=== Problem ===
Reprint every entry, character for character.

(Records from a data source)
• • • • •

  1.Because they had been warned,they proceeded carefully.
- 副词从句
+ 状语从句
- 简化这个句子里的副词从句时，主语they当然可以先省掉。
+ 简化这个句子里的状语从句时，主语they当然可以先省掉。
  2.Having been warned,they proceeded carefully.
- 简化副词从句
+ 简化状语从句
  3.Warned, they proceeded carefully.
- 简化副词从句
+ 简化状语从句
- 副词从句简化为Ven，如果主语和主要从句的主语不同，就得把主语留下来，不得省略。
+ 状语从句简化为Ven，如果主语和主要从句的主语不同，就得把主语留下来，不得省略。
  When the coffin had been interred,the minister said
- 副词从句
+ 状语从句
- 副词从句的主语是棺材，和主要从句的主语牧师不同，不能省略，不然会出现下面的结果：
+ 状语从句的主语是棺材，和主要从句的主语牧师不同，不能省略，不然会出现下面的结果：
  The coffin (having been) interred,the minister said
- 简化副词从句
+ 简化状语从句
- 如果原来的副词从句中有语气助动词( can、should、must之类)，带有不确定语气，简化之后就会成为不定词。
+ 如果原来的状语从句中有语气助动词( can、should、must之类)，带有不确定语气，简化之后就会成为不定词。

• • • • •

=== The completed task ===
  1.Because they had been warned,they proceeded carefully.
- 副词从句
+ 状语从句
- 简化这个句子里的副词从句时，主语they当然可以先省掉。
+ 简化这个句子里的状语从句时，主语they当然可以先省掉。
  2.Having been warned,they proceeded carefully.
- 简化副词从句
+ 简化状语从句
  3.Warned, they proceeded carefully.
- 简化副词从句
+ 简化状语从句
- 副词从句简化为Ven，如果主语和主要从句的主语不同，就得把主语留下来，不得省略。
+ 状语从句简化为Ven，如果主语和主要从句的主语不同，就得把主语留下来，不得省略。
  When the coffin had been interred,the minister said
- 副词从句
+ 状语从句
- 副词从句的主语是棺材，和主要从句的主语牧师不同，不能省略，不然会出现下面的结果：
+ 状语从句的主语是棺材，和主要从句的主语牧师不同，不能省略，不然会出现下面的结果：
  The coffin (having been) interred,the minister said
- 简化副词从句
+ 简化状语从句
- 如果原来的副词从句中有语气助动词( can、should、must之类)，带有不确定语气，简化之后就会成为不定词。
+ 如果原来的状语从句中有语气助动词( can、should、must之类)，带有不确定语气，简化之后就会成为不定词。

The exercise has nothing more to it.